For this is the truth about those of us who admit to large, and seemingly indiscriminate appetites, or "greed" as it is better known. It looks at first glance to be a selfish vice; to be about nothing other than the satisfaction of a solipsistic desire. And of course it is, some of the time. But greedy people tend, in my experience, also to be sociable people. We want, perhaps even need co-conspirators and if they cannot be found then they must be made. And so we set about inculcating them into our world, with the precision and intent of any drug dealer.

It was done to me, and so I shall do it unto others. It was my late mother who first turned me on to oysters, for example. I must have been 10 or 11, and we were having lunch at Rules, London's oldest restaurant, where she took each of her children alone, so we could for one day a year experience being an only child.

I remember the arrival of the ice-duned platter, the muslin-bound lemon, the dish of shallot vinegar and the bottle of Tabasco with its red-flashed nuclear threat. There was the doll's house-sized two-pronged fork, and the bivalves themselves, pale and ivory against the silvered shell. I watched her as she applied the condiments and swept the meat from shell to gullet in one go, and then looked to me to follow. I did the same, eager to please, and felt the rush of salt and sea and flesh and knew immediately that this was something I would do again and again and again.

I performed the same service for my own son, and recall the glee when he too necked the damned thing, and I knew that he was mine. I have fed lots of people their first oysters over the years, and turned them on to the sweet musky taste of urchins, and had my share of disappointments, too. Well at least you tried, I always say, but I never mean it. You don't do sea urchins, you say? Well then you and I will never truly be friends, I'm afraid. (Advice to women: if a prospective lover denies a taste for oysters and sea urchins, for the truly female tastes of adulthood, then give it up as a bad job. That coupling will never be satisfactory.)

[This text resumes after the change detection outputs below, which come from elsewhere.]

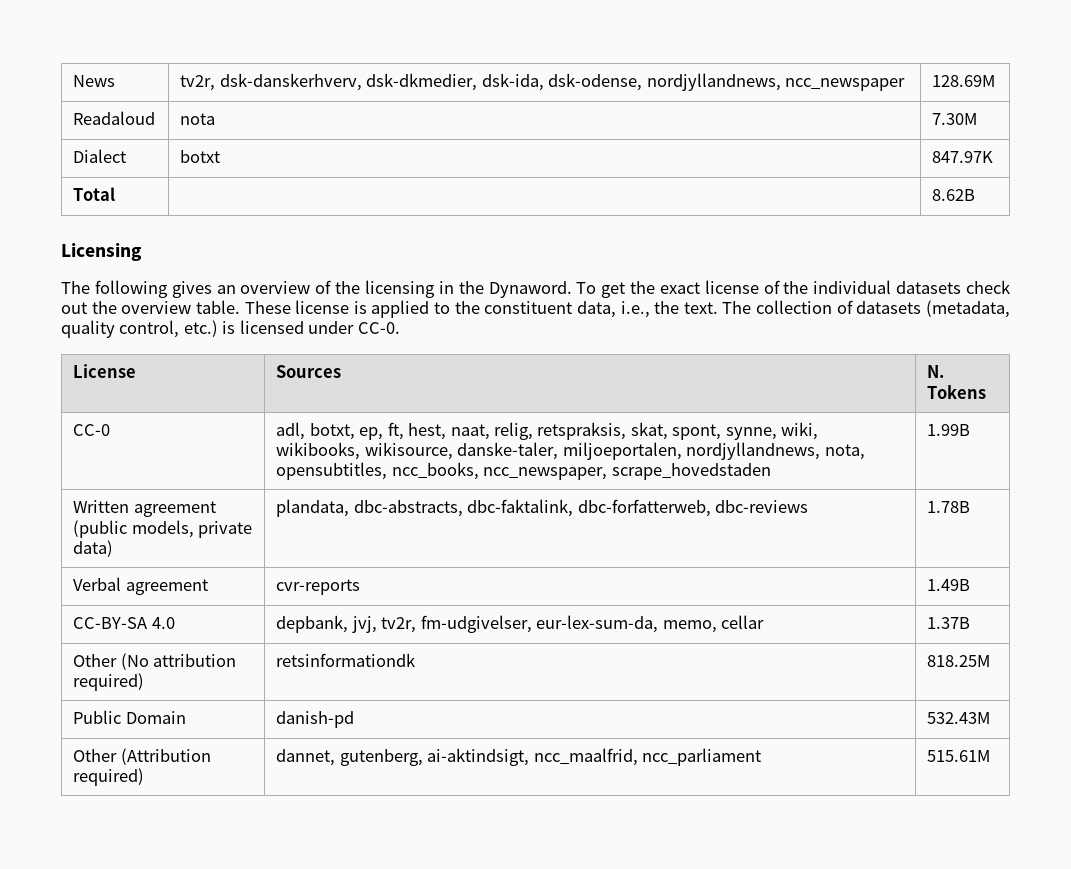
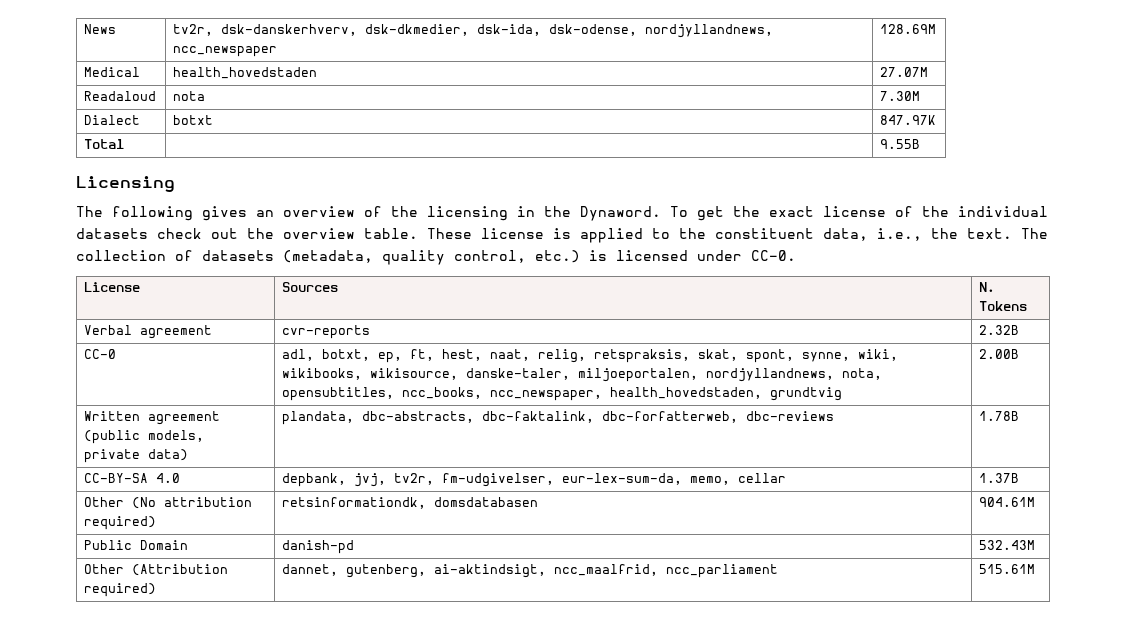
+ Medical | health_hovedstaden | 27.07M
- Total | | 8.62B
+ Total | | 9.55B
+ Verbal agreement | cvr-reports | 2.32B
- CC-0 | adl, botxt, ep, ft, hest, naat, relig, retspraksis, skat, spont, synne, wiki, wikibooks, wikisource, danske-taler, miljoeportalen, nordjyllandnews, nota, opensubtitles, ncc_books, ncc_newspaper, scrape_hovedstaden | 1.99B
+ CC-0 | adl, botxt, ep, ft, hest, naat, relig, retspraksis, skat, spont, synne, wiki, wikibooks, wikisource, danske-taler, miljoeportalen, nordjyllandnews, nota, opensubtitles, ncc_books, ncc_newspaper, health_hovedstaden, grundtvig | 2.00B
- Verbal agreement | cvr-reports | 1.49B
- Other (No attribution required) | retsinformationdk | 818.25M
+ Other (No attribution required) | retsinformationdk, domsdatabasen | 904.61M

I have fed people their first snails, in a sea-green coat of parsley, garlic and butter, their first slippery jewels of bone marrow on sourdough toast with the crunch of sea salt, and their first calf's brains, swimming against a tide of beurre noisette. I have done these things because I genuinely believe that the greatest of foods lie in the less explored margins, a place where, arrogantly, I think I can be a skilled guide. But I also hope I do so with a modicum of self-knowledge. Because every new oyster eater, every new fan of urchins and brains and snails and bone marrow means I am a little less peculiar. It means I am a little less alone out here.